What is required
Among the lines below, keep only those from the one containing "Grand total | Final: 0.613 -> 0.333" through the one containing "ATIVIDADES IMOBILIÁRIAS | 2005: 1,82 -> 1,84", and reproduce them exactly.

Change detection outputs

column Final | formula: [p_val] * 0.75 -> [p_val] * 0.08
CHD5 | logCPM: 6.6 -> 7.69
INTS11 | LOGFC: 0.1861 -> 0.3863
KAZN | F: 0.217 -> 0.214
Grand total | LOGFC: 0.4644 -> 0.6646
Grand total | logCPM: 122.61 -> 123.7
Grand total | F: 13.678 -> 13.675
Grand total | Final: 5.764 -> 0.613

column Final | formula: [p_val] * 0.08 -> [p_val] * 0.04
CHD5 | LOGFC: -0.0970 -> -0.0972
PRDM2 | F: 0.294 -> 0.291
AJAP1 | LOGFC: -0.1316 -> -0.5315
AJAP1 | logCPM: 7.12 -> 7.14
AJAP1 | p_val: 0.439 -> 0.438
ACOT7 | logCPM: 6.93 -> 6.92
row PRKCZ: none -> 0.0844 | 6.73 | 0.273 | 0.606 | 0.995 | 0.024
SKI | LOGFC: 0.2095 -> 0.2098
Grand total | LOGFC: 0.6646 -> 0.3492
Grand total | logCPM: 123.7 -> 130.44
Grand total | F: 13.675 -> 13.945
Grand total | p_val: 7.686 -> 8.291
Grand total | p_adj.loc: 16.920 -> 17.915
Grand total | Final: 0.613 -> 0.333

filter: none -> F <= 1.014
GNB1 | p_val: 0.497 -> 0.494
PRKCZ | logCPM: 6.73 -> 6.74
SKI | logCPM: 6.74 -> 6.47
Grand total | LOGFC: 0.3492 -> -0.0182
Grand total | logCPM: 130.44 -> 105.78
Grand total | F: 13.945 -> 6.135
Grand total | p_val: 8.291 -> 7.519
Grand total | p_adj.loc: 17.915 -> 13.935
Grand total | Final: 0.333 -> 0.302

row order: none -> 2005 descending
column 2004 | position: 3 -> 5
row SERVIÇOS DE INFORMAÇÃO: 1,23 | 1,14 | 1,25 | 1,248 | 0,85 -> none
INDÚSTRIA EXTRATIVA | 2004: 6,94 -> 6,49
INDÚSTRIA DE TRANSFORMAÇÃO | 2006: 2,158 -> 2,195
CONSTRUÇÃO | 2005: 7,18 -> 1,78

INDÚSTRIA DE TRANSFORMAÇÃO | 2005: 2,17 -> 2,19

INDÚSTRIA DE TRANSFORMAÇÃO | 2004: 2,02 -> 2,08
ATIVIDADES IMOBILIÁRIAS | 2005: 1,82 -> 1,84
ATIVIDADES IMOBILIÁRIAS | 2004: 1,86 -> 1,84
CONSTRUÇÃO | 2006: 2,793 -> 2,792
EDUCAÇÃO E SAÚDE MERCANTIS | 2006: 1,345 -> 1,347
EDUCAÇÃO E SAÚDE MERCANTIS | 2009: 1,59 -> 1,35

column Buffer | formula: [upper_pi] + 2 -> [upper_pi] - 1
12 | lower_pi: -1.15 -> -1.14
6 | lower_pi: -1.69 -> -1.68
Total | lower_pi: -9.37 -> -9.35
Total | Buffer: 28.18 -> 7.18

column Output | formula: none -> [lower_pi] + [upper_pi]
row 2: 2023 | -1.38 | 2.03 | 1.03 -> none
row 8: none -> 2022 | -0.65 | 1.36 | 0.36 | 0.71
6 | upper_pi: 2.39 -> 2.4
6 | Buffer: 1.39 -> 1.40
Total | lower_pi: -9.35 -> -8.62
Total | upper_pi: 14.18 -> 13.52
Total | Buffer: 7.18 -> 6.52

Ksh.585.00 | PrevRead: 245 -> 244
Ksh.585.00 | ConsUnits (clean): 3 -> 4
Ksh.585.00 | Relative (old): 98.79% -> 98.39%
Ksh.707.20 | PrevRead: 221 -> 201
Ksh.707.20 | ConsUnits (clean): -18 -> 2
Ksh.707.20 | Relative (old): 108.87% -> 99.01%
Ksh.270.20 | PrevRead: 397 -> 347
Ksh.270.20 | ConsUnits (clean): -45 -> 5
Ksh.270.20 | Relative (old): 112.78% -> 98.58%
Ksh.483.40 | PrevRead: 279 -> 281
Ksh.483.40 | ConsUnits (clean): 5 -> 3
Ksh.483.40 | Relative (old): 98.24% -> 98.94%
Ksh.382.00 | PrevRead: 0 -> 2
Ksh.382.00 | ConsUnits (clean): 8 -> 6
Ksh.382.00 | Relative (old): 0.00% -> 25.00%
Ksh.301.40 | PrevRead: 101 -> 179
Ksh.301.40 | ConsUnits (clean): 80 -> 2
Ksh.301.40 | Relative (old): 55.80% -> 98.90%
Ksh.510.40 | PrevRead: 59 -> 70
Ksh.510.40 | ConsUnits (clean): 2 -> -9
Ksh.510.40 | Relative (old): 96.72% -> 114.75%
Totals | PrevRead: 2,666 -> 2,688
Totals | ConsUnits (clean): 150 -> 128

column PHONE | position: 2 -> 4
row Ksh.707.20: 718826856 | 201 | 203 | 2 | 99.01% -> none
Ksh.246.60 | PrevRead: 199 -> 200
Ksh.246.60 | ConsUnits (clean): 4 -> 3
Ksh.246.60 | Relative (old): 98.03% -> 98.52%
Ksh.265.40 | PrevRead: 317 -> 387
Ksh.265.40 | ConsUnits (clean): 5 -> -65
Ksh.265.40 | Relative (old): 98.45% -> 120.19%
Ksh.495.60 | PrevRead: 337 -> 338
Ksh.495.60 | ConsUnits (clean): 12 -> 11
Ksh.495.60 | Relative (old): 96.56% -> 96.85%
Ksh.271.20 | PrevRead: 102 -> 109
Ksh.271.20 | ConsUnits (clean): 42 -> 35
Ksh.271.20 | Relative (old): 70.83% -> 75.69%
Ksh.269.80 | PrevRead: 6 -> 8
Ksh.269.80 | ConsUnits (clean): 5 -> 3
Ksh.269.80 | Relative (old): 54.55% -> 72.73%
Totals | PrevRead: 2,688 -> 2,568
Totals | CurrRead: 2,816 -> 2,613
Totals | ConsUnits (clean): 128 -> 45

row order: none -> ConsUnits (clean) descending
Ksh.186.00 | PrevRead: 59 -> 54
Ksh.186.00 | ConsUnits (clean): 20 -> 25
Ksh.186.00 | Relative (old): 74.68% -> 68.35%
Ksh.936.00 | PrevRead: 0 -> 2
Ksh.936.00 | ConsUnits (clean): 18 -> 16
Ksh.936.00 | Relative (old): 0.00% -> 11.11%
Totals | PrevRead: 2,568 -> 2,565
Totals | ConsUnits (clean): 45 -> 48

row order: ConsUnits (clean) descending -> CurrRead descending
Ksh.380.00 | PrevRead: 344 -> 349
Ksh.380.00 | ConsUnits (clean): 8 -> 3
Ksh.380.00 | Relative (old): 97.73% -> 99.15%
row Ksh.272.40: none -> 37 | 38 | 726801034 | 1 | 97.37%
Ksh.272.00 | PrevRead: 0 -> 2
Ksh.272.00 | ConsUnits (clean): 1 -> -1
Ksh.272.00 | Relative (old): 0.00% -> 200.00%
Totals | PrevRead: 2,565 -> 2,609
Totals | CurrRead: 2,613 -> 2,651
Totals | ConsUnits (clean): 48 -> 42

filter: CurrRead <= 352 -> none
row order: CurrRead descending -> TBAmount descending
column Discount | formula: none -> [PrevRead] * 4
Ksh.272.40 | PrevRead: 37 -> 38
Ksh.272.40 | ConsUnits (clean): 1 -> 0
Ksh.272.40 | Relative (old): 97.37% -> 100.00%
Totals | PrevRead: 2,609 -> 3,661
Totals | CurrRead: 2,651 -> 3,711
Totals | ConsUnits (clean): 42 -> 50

Answer below
Grand total | Final: 0.613 -> 0.333

filter: none -> F <= 1.014
GNB1 | p_val: 0.497 -> 0.494
PRKCZ | logCPM: 6.73 -> 6.74
SKI | logCPM: 6.74 -> 6.47
Grand total | LOGFC: 0.3492 -> -0.0182
Grand total | logCPM: 130.44 -> 105.78
Grand total | F: 13.945 -> 6.135
Grand total | p_val: 8.291 -> 7.519
Grand total | p_adj.loc: 17.915 -> 13.935
Grand total | Final: 0.333 -> 0.302

row order: none -> 2005 descending
column 2004 | position: 3 -> 5
row SERVIÇOS DE INFORMAÇÃO: 1,23 | 1,14 | 1,25 | 1,248 | 0,85 -> none
INDÚSTRIA EXTRATIVA | 2004: 6,94 -> 6,49
INDÚSTRIA DE TRANSFORMAÇÃO | 2006: 2,158 -> 2,195
CONSTRUÇÃO | 2005: 7,18 -> 1,78

INDÚSTRIA DE TRANSFORMAÇÃO | 2005: 2,17 -> 2,19

INDÚSTRIA DE TRANSFORMAÇÃO | 2004: 2,02 -> 2,08
ATIVIDADES IMOBILIÁRIAS | 2005: 1,82 -> 1,84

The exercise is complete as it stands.